Much appreciated, I might interpret some materials wrong, please help me out.
Edit:
I know I can use nvidia-smi to check my GPU usage to see if I have both GPU working. But the thing is, I have 2 different machines, one have 3 GPU, the other have 2 GPUs. I have set up to use only 2 processes in my simple DDP script. On the first machine, when running the script, I see that GPU memory usage is around 1.5G and 800M for the 2 GPUs by checking nvidia-smi. But on the second machine, with the same script, I can only see 42Mb GPU memory usage increments on both GPU cards. So that’s why I’m wondering if they actually run on GPUs, or loaded the work to CPUs internally when GPUs is somehow not configured correctly when I build pytorch from source.

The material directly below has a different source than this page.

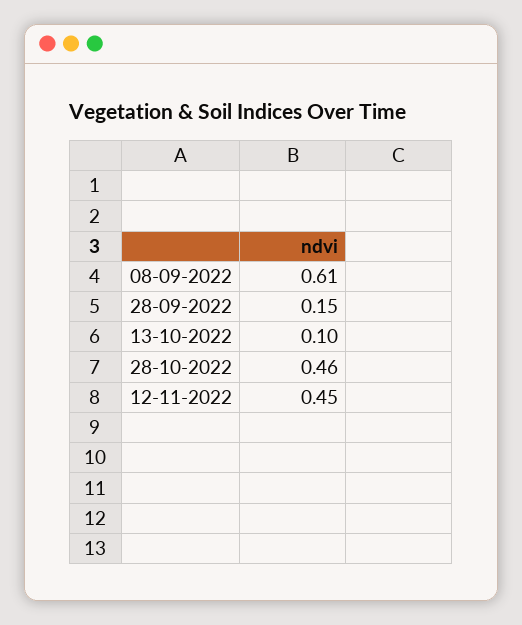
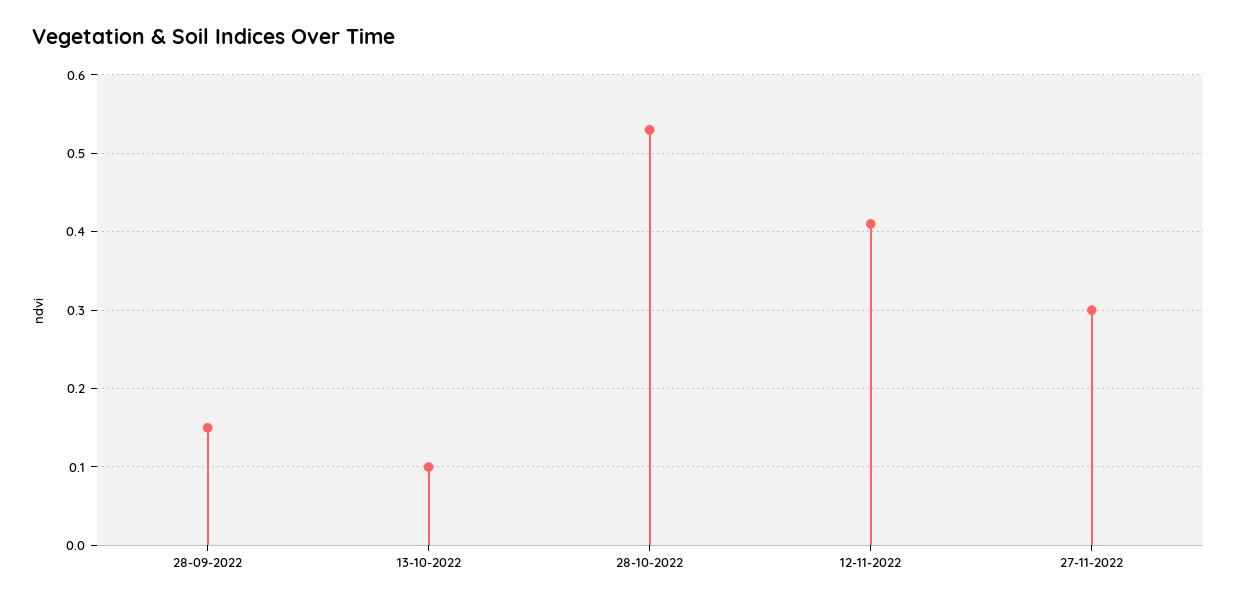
08-09-2022: 0.61 -> none
28-10-2022: 0.46 -> 0.53
12-11-2022: 0.45 -> 0.41
27-11-2022: none -> 0.3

If I’m spawning 2 process on 1 machine with 2 GPUs. AFAIK, in each process, there will be a model replica during DDP construction. And the all_reduce synchronization happened during loss.backward(). So I’m wondering which of the 2 process is actually doing this reduction work? I can see that during all_reduce, we need to somehow communicate between the 2 processes. But is there like a ‘major’ process doing more work? Like doing the average of the gradients?
Yes, those two functions are enough to implement a DDP algorithm. If you are doing distributed GPU training, it is recommended to use the NCCL backend.

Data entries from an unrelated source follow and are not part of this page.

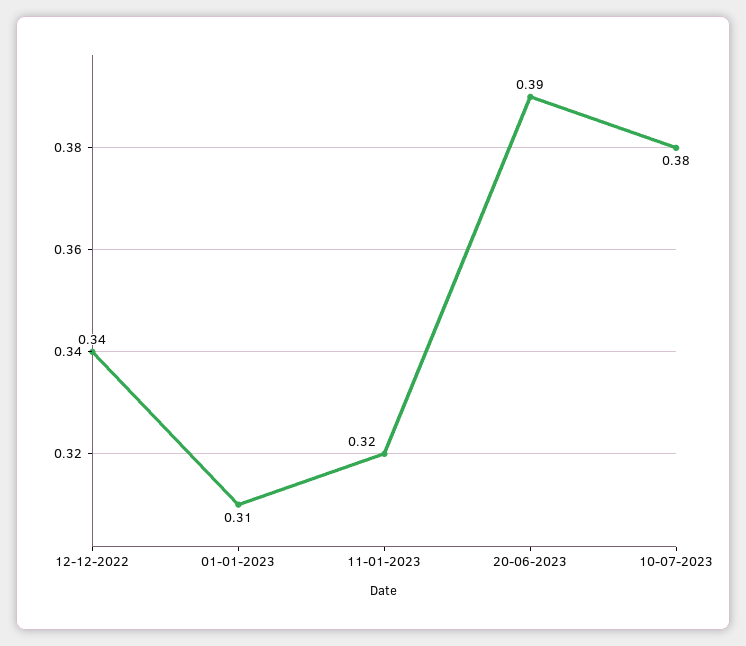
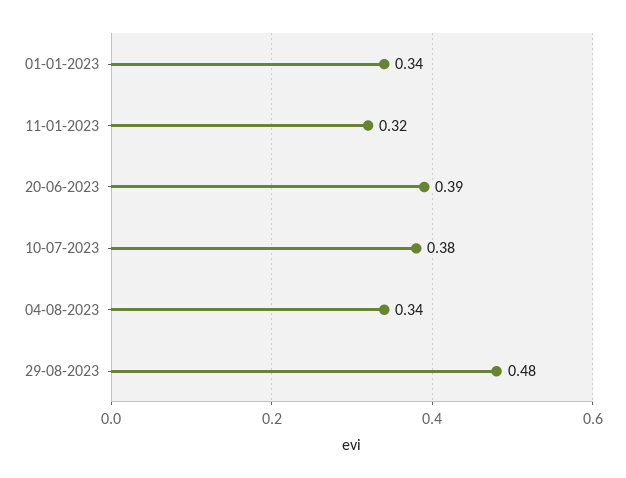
12-12-2022: 0.34 -> none
01-01-2023: 0.31 -> 0.34
04-08-2023: none -> 0.34
29-08-2023: none -> 0.48

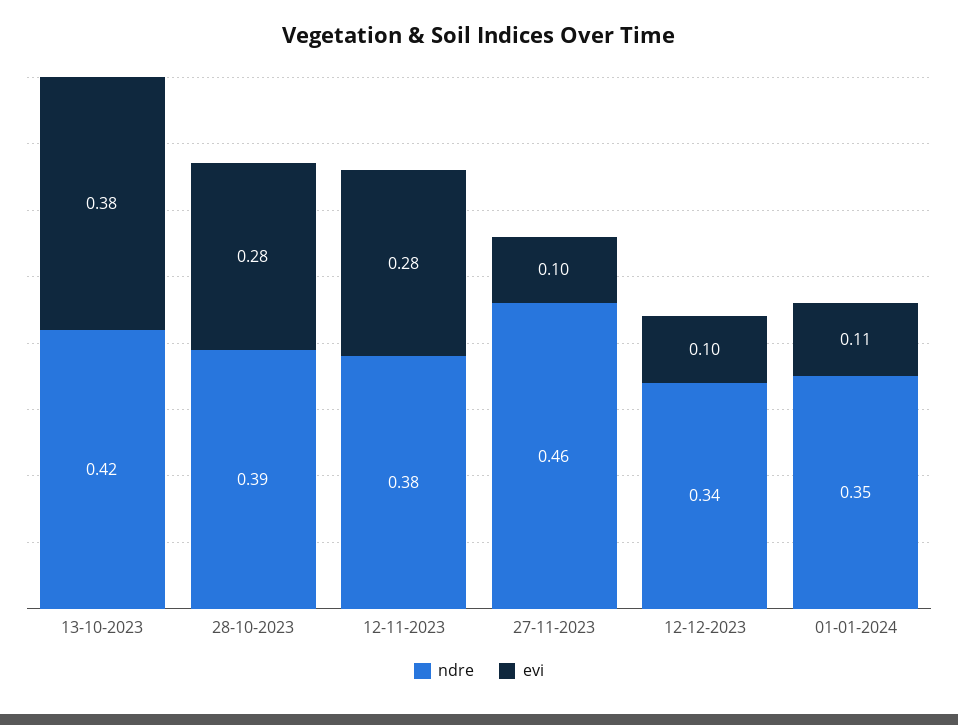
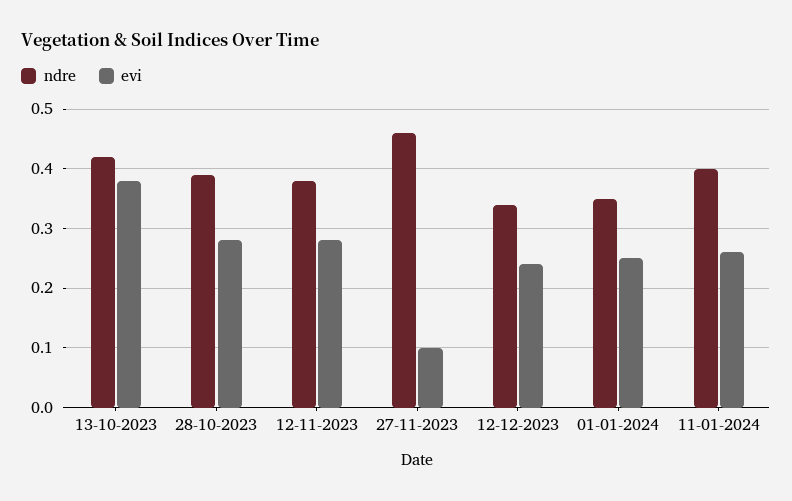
evi, 12-12-2023: 0.1 -> 0.25
evi, 01-01-2024: 0.11 -> 0.25
ndre, 11-01-2024: none -> 0.4
evi, 11-01-2024: none -> 0.25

I have indeed followed the link you metioned. And to initialize a process group, I used the code:
def setup(rank, world_size):
os.environ['MASTER_ADDR'] = 'localhost'
os.environ['MASTER_PORT'] = '12355'
# initialize the process group
dist.init_process_group("gloo", rank=rank, world_size=world_size)
But I can’t tell where is the part related to using CPU GLOO instead of GPU GLOO in this initialization. Do you mean when creating the model, just like what we do without DDP, don’t use model.to(device) to use make the model run on CPU?
For example:
setup(rank, world_size)
# create model and move it to CPU? with id rank
model = ToyModel()
ddp_model = DDP(model)
It seems like the device_ids argument is also not needed in DDP initialization, right?

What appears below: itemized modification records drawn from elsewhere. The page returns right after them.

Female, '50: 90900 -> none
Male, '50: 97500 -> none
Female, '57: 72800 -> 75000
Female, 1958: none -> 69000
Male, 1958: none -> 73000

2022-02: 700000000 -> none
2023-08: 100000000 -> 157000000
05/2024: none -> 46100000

But I can’t tell where is the part related to using CPU GLOO instead of GPU GLOO in this initialization. Do you mean when creating the model, just like what we do without DDP, don’t use model.to(device) to use make the model run on CPU?
" torch.distributed supports three built-in backends, each with different capabilities. The table below shows which functions are available for use with CPU / CUDA tensors."
You simply initialize the backend. The model is on CPU unless moved to GPU.
It seems like the device_ids argument is also not needed in DDP initialization, right?
" * device_ids (list of python:intortorch.device) –CUDA devices. 1) For single-device modules, device_ids can contain exactly one device id, which represents the only CUDA device where the input module corresponding to this process resides. Alternatively, device_ids can also be None. 2) For multi-device modules and CPU modules, device_ids must be None.When device_ids is None for both cases, both the input data for the forward pass and the actual module must be placed on the correct device. (default: None)"
So, which all_reduce algorithm does gloo use? I saw there is ring, bcube, halving_doubling, etc. In addition, does the host do the all_reduce or directly on devices?
Hmm, but it seems that GLOO does support all_reduce op on CUDA tensors, right? So my question is why bother running the all_reduce on host (You have to cudaMemcpy the CUDA tensors to CPU and do the all_reduce there, and then transfer it back to GPU devices again)? Why not directly do all_reduce on GPU? It seems on GPU is faster, am I right?